An internationally celebrated farming technique called the push-pull method has also helped Kenyan farmers increase yields -- by a factor of 3.5. The yield increase is due to elimination of an insect pest, the stem borer, and a parasitic weed, striga, as well as an increase in soil fertility. The farmer pulls the stem borer away from the corn by planting a cattle feed crop called napier grass nearby. Napier grass is more attractive to egg-laying stem borer moths than corn, but few of the larvae that hatch on it survive.
A second cattle forage crop, desmodium, is planted between rows of corn. Desmodium, a legume, fixes nitrogen in the soil. It also releases chemicals into the soil causing striga seeds to "suicidally germinate." It releases yet more chemicals into the air that repel stem borer moths and attract parasitic wasps that prey on stem borers. All of the crops used in the system are native, so no corporation profits, only the farmers themselves.
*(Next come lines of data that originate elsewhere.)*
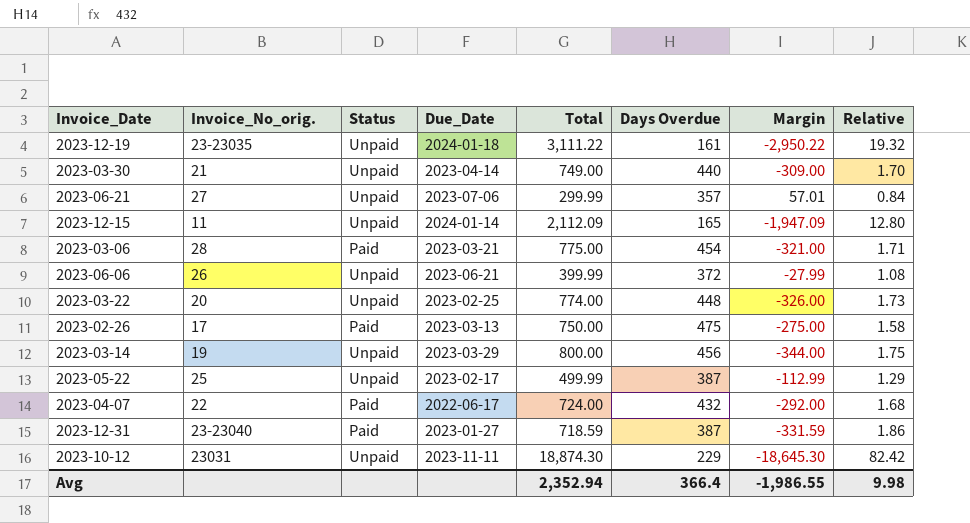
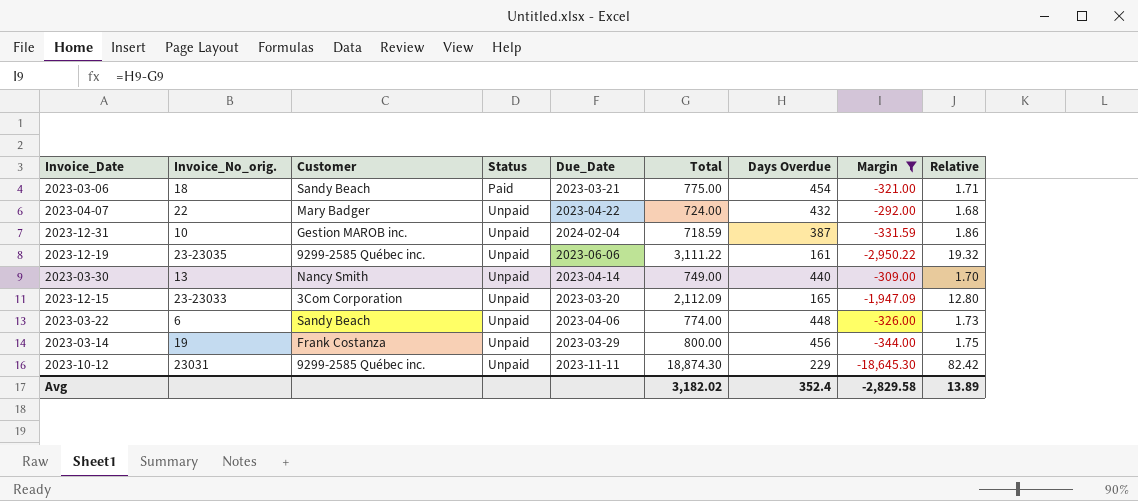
filter: none -> Margin <= -292.00
row order: none -> Status ascending
column Customer | position: none -> 3
2023-03-06 | Invoice_No_orig.: 28 -> 18
2023-04-07 | Status: Paid -> Unpaid
2023-04-07 | Due_Date: 2022-06-17 -> 2023-04-22
2023-12-31 | Invoice_No_orig.: 23-23040 -> 10
2023-12-31 | Status: Paid -> Unpaid
2023-12-31 | Due_Date: 2023-01-27 -> 2024-02-04
2023-12-19 | Due_Date: 2024-01-18 -> 2023-06-06
2023-03-30 | Invoice_No_orig.: 21 -> 13
2023-12-15 | Invoice_No_orig.: 11 -> 23-23033
2023-12-15 | Due_Date: 2024-01-14 -> 2023-03-20
2023-03-22 | Invoice_No_orig.: 20 -> 6
2023-03-22 | Due_Date: 2023-02-25 -> 2023-04-06
Avg | Total: 2,352.94 -> 3,182.02
Avg | Days Overdue: 366.4 -> 352.4
Avg | Margin: -1,986.55 -> -2,829.58
Avg | Relative: 9.98 -> 13.89

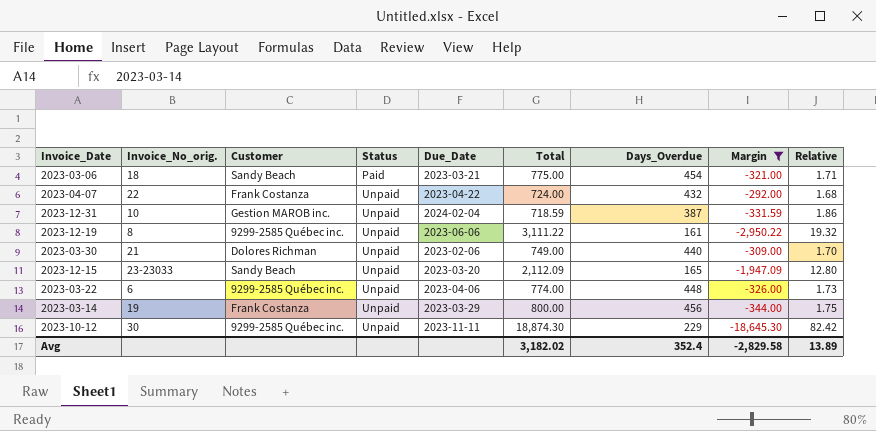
column name: Days Overdue -> Days_Overdue
2023-04-07 | Customer: Mary Badger -> Frank Costanza
2023-12-19 | Invoice_No_orig.: 23-23035 -> 8
2023-03-30 | Invoice_No_orig.: 13 -> 21
2023-03-30 | Customer: Nancy Smith -> Dolores Richman
2023-03-30 | Due_Date: 2023-04-14 -> 2023-02-06
2023-12-15 | Customer: 3Com Corporation -> Sandy Beach
2023-03-22 | Customer: Sandy Beach -> 9299-2585 Québec inc.
2023-10-12 | Invoice_No_orig.: 23031 -> 30

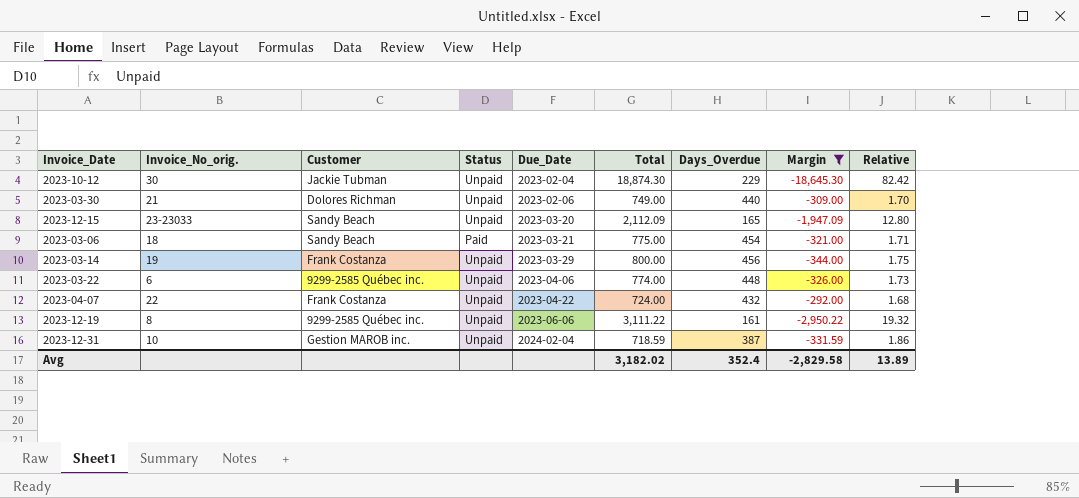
row order: Status ascending -> Due_Date ascending
2023-10-12 | Customer: 9299-2585 Québec inc. -> Jackie Tubman
2023-10-12 | Due_Date: 2023-11-11 -> 2023-02-04

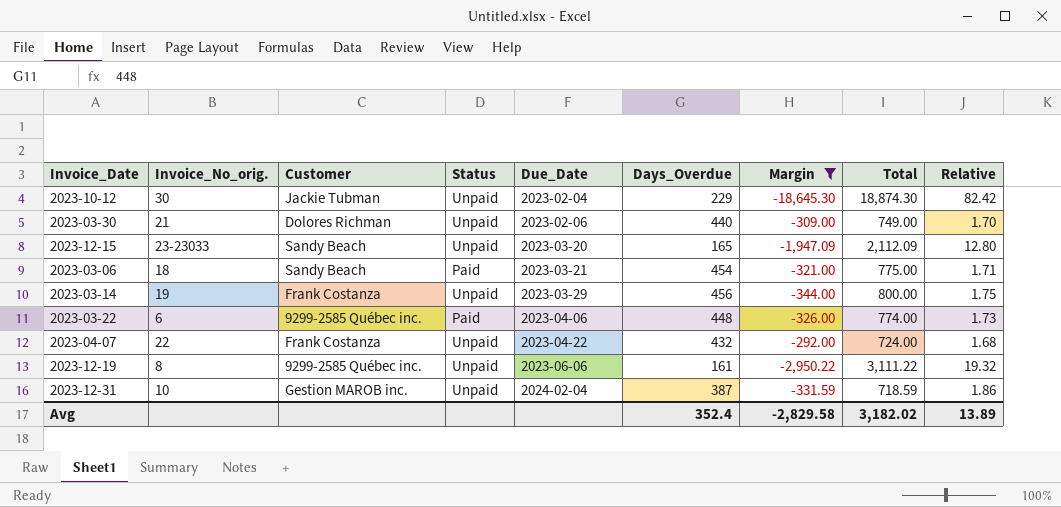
column Total | position: 6 -> 8
2023-03-22 | Status: Unpaid -> Paid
Elsewhere in Kenya, not far from the home of Barack Obama's paternal grandmother, American Amy Lint and her Kenyan husband Malaki Obado
champion native Kenyan crops that are perfectly adapted to the region's long dry periods. To an untrained eye, the area looks desolate and devoid of food, but the locals know better. Walking through their rural village, the point out leafy greens, fruits and crops used for building materials, medicine and rope, all growing wild. These aren't a replacement for cultivated staples like corn, cassava or sorghum, but they provide micronutrients in local diets and improve local food security. With so much natural abundance, one must wonder why the Gates Foundation has sunk so many millions of dollars into creating staple crops with the full range of required
nutrients genetically engineered into them.